Signalons toutefois – au risque de gâcher notre plaisir – l’absence de films consacrés à la guerre d’Algérie, alors même que beaucoup de cinéastes ont dénoncé aussi ce conflit, à commencer par l’incontournable Avoir vingt ans dans les Aurès de René Vautier ou encore RAS (acronyme de Rien à signaler), d’Yves Boisset, tiré du livre-témoignage de Roland Perrot. Mais il est vrai qu’il y a deux ans – pour le cinquantenaire de la fin de la guerre d’Algérie – le Forum des images avait consacré un cycle à la guerre d’Algérie…
Des « Sentiers de la gloire » aux créations contemporaines
Parmi les films projetés en septembre, certains font figure d’incontournables, en particulier ceux concernant la Première Guerre mondiale. Ainsi, Les Sentiers de la gloire, de Stanley Kubrick, tiré du roman d’Humphrey Cobb, évoque les fusillés pour l’exemple. Censuré à sa sortie en France en 1958, alors en pleine guerre d’Algérie, ce film fait désormais partie des grands classiques pacifistes (le 18 septembre à 21 h).
Il en est de même pour le superbe Johnny s’en va en guerre de Donald Trumbo, tiré du livre du même nom, qui nous plonge dans les méandres psychologiques d’un grand mutilé de guerre coupé de toute forme de communication (21 septembre à 21 h). Enfin, autre grand classique, La Grande Illusion, de Jean Renoir, avec Jean Gabin et Eric von Stroheim (1937) nous ouvre à un dialogue franco-allemand en pleine Première guerre, après que des officiers français ont été fait prisonniers (20 septembre à 21 h).

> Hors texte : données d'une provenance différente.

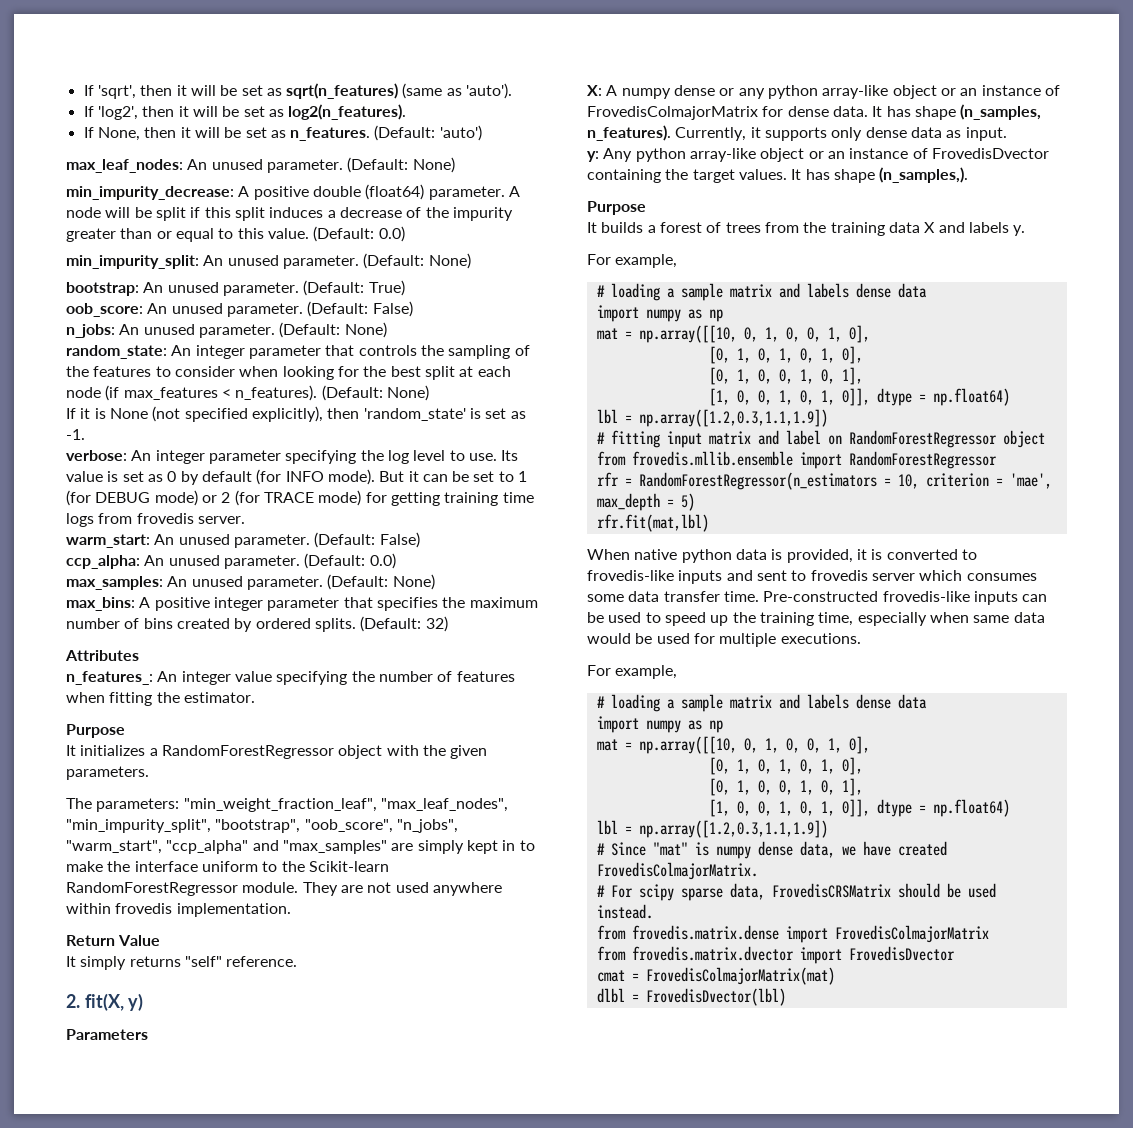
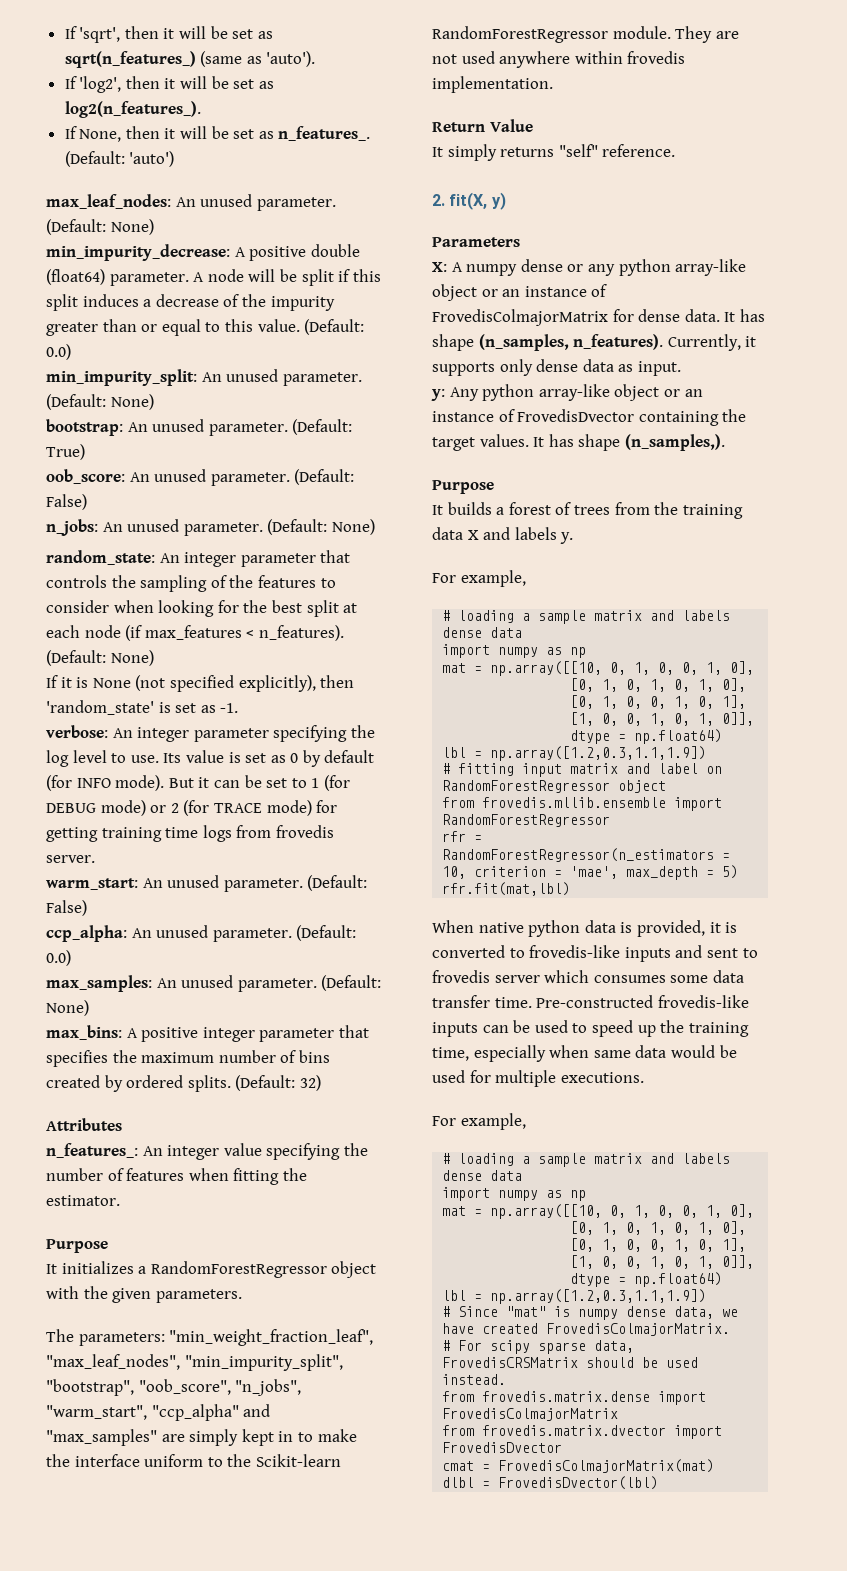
- If 'sqrt', then it will be set as sqrt(n_features) (same as 'auto').
+ If 'sqrt', then it will be set as sqrt(n_features_) (same as 'auto').
- If 'log2', then it will be set as log2(n_features).
+ If 'log2', then it will be set as log2(n_features_).
- If None, then it will be set as n_features.
+ If None, then it will be set as n_features_.

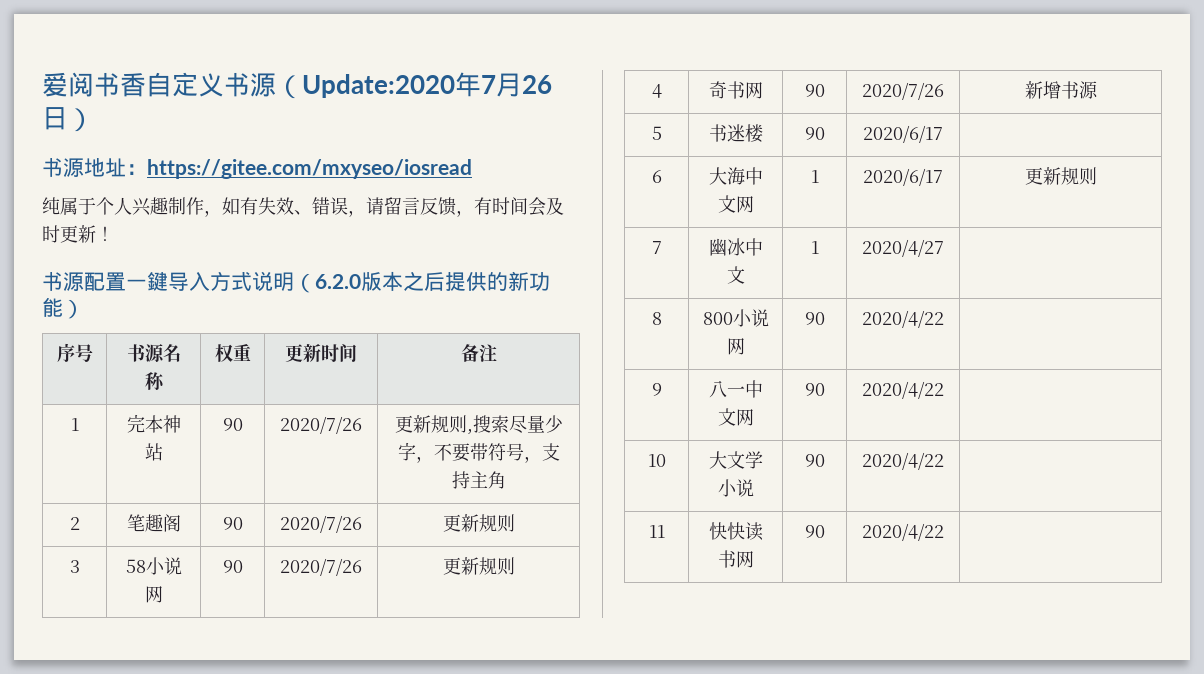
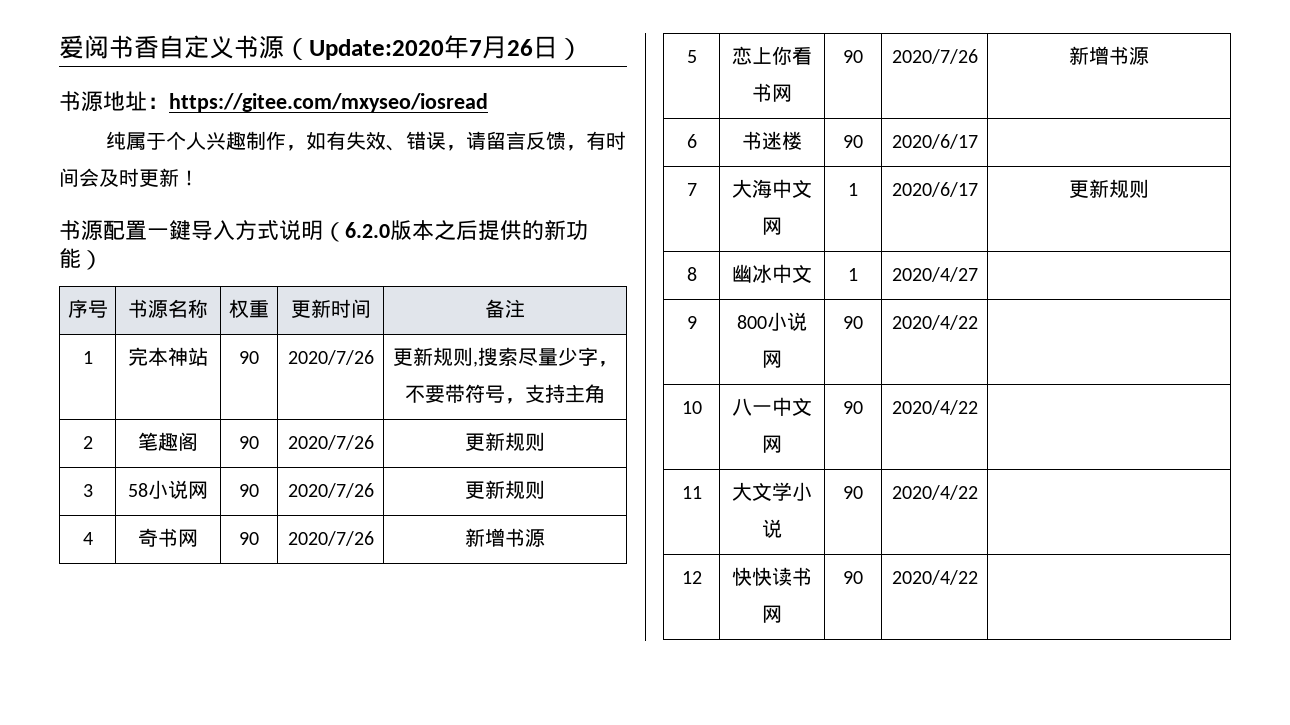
- 5 | 书迷楼 | 90 | 2020/6/17 |
+ 5 | 恋上你看书网 | 90 | 2020/7/26 | 新增书源
+ 6 | 书迷楼 | 90 | 2020/6/17 |
- 6 | 大海中文网 | 1 | 2020/6/17 | 更新规则
+ 7 | 大海中文网 | 1 | 2020/6/17 | 更新规则
- 7 | 幽冰中文 | 1 | 2020/4/27 |
+ 8 | 幽冰中文 | 1 | 2020/4/27 |
- 8 | 800小说网 | 90 | 2020/4/22 |
+ 9 | 800小说网 | 90 | 2020/4/22 |
- 9 | 八一中文网 | 90 | 2020/4/22 |
+ 10 | 八一中文网 | 90 | 2020/4/22 |
- 10 | 大文学小说 | 90 | 2020/4/22 |
+ 11 | 大文学小说 | 90 | 2020/4/22 |
- 11 | 快快读书网 | 90 | 2020/4/22 |
+ 12 | 快快读书网 | 90 | 2020/4/22 |

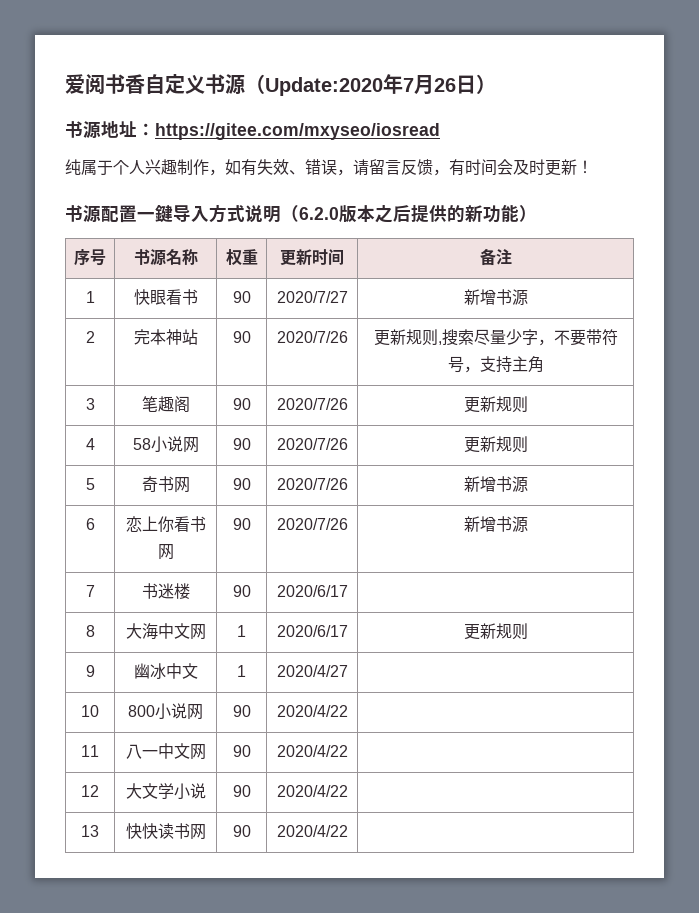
- 1 | 完本神站 | 90 | 2020/7/26 | 更新规则,搜索尽量少字，不要带符号，支持主角
+ 1 | 快眼看书 | 90 | 2020/7/27 | 新增书源
+ 2 | 完本神站 | 90 | 2020/7/26 | 更新规则,搜索尽量少字，不要带符号，支持主角
- 2 | 笔趣阁 | 90 | 2020/7/26 | 更新规则
+ 3 | 笔趣阁 | 90 | 2020/7/26 | 更新规则
- 3 | 58小说网 | 90 | 2020/7/26 | 更新规则
+ 4 | 58小说网 | 90 | 2020/7/26 | 更新规则
- 4 | 奇书网 | 90 | 2020/7/26 | 新增书源
+ 5 | 奇书网 | 90 | 2020/7/26 | 新增书源
- 5 | 恋上你看书网 | 90 | 2020/7/26 | 新增书源
+ 6 | 恋上你看书网 | 90 | 2020/7/26 | 新增书源
- 6 | 书迷楼 | 90 | 2020/6/17 |
+ 7 | 书迷楼 | 90 | 2020/6/17 |
- 7 | 大海中文网 | 1 | 2020/6/17 | 更新规则
+ 8 | 大海中文网 | 1 | 2020/6/17 | 更新规则
- 8 | 幽冰中文 | 1 | 2020/4/27 |
+ 9 | 幽冰中文 | 1 | 2020/4/27 |
- 9 | 800小说网 | 90 | 2020/4/22 |
+ 10 | 800小说网 | 90 | 2020/4/22 |
- 10 | 八一中文网 | 90 | 2020/4/22 |
+ 11 | 八一中文网 | 90 | 2020/4/22 |
- 11 | 大文学小说 | 90 | 2020/4/22 |
+ 12 | 大文学小说 | 90 | 2020/4/22 |
- 12 | 快快读书网 | 90 | 2020/4/22 |
+ 13 | 快快读书网 | 90 | 2020/4/22 |

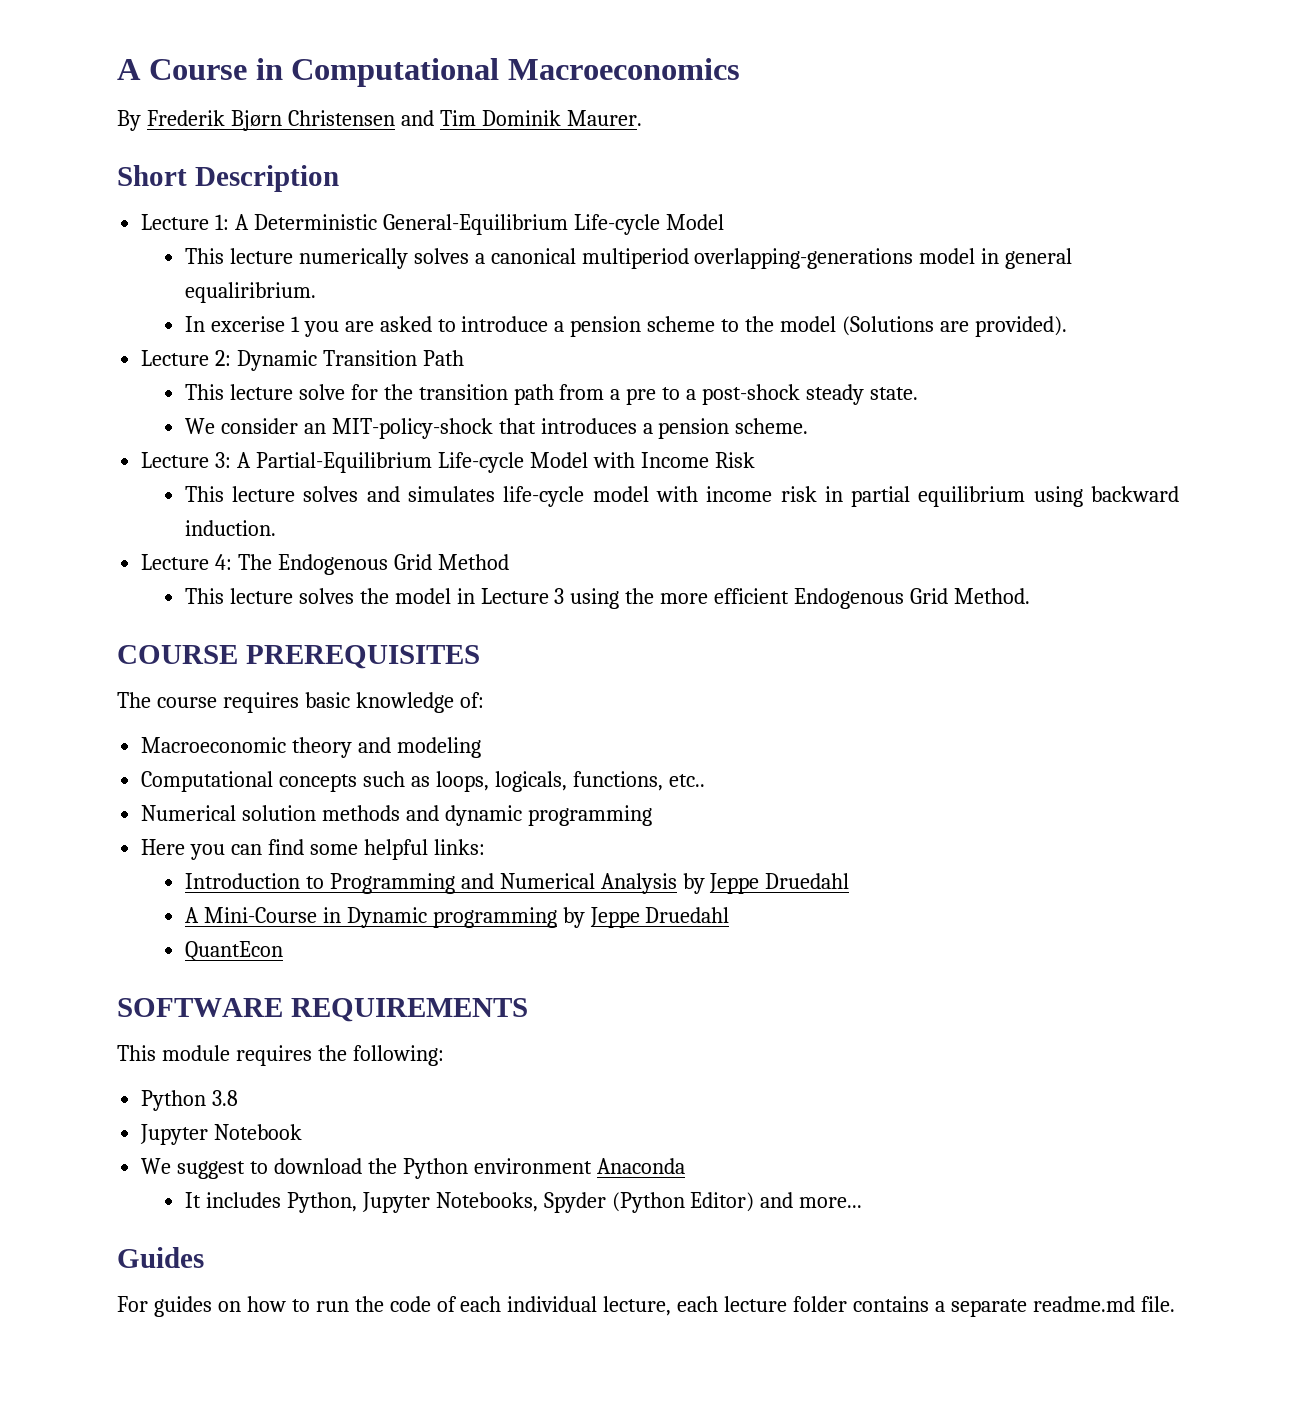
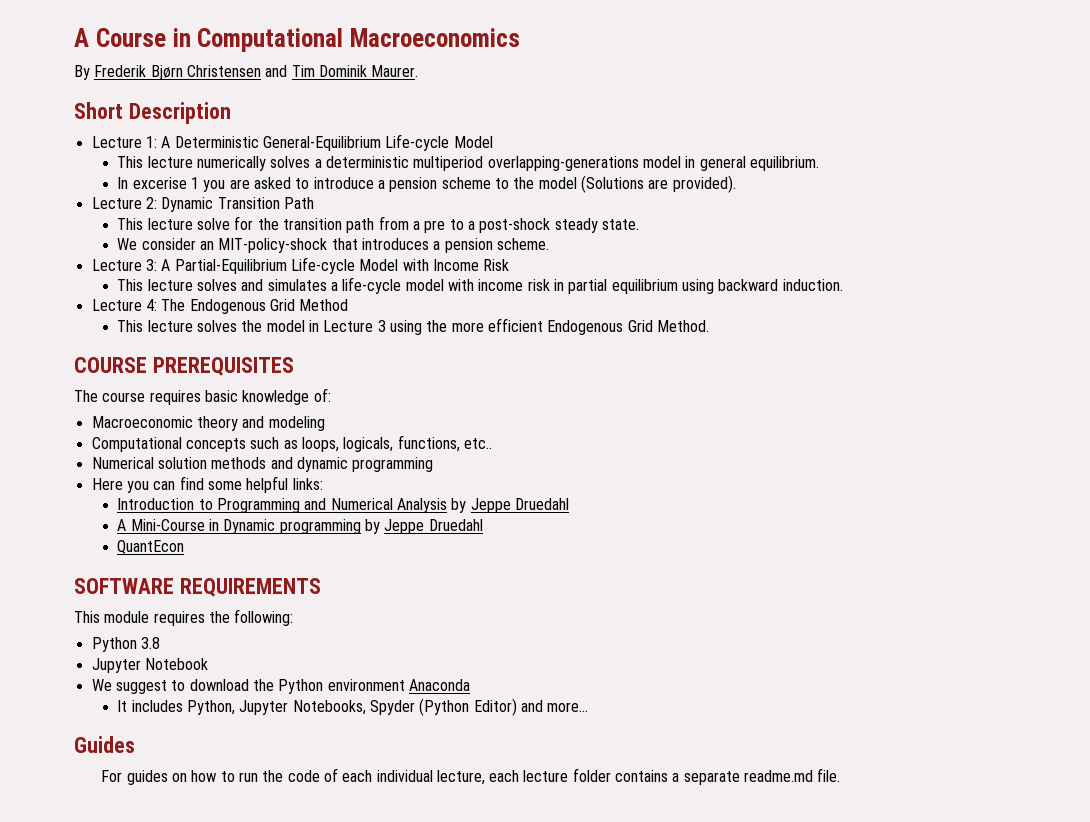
- This lecture numerically solves a canonical multiperiod overlapping-generations model in general equaliribrium.
+ This lecture numerically solves a deterministic multiperiod overlapping-generations model in general equilibrium.
- This lecture solves and simulates life-cycle model with income risk in partial equilibrium using backward induction.
+ This lecture solves and simulates a life-cycle model with income risk in partial equilibrium using backward induction.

Le sujet de ce film se rapproche des fraternisations dans la Première Guerre mondiale, en particulier lors de Noël 1914, sujet du film beaucoup plus récent (2005) de Christian Carion, Joyeux Noël (16 septembre à 17 h, 30 et 21 septembre à 14 h 30). Ce film est tiré de faits réels. Parmi les autres productions récentes, notons également Un long dimanche de fiançailles de Jean-Pierre Jeunet (avec Audrey Tautou, 2004), d’après le livre de Sébastien Japrisot, qui passera le 21 septembre à 16 h 30.
À la redécouverte d’œuvres méconnues
Mais la richesse de la programmation du Forum des images permet de diffuser de nombreuses œuvres beaucoup moins connues et tout aussi intéressantes, voire percutantes. Tiré du célèbre livre d’Erich Maria Remarque, À l’ouest, rien de nouveau, le film éponyme de Lewis Milestone, datant de 1930, ressort en salle le 5 novembre prochain et est proposé en avant-première au Forum le 16 septembre. Ce livre et ce film nous permettent de voir la guerre vécue par « ceux d’en face », les Allemands en l’occurrence, et de voir que les dégâts y sont identiques.
L’œuvre du résistant Vercors, Le Silence de la mer, qui raconte la résistance passive opposée par un père et sa fille à la réquisition de leur maison par un officier allemand pendant la Seconde Guerre mondiale a été adaptée au cinéma par Jean-Pierre Melville en 1947. Elle sera proposée le 28 septembre prochain. Ce sera l’occasion de revoir cette œuvre, même si elle a été récemment réadaptée en téléfilm.
Parmi les autres projections, nous pouvons encore citer, pêle-mêle, Guernica de Robert Hessens et Alain Resnais, J’accuse d’Abel Gance, La Condition de l’homme, de Masaki Kobayashi (une trilogie de 9 heures !) ou encore Maudite soit la guerre, d’Alfred Machin, sorti de manière presque prémonitoire, en juin 1914, à la veille de la « grande boucherie ».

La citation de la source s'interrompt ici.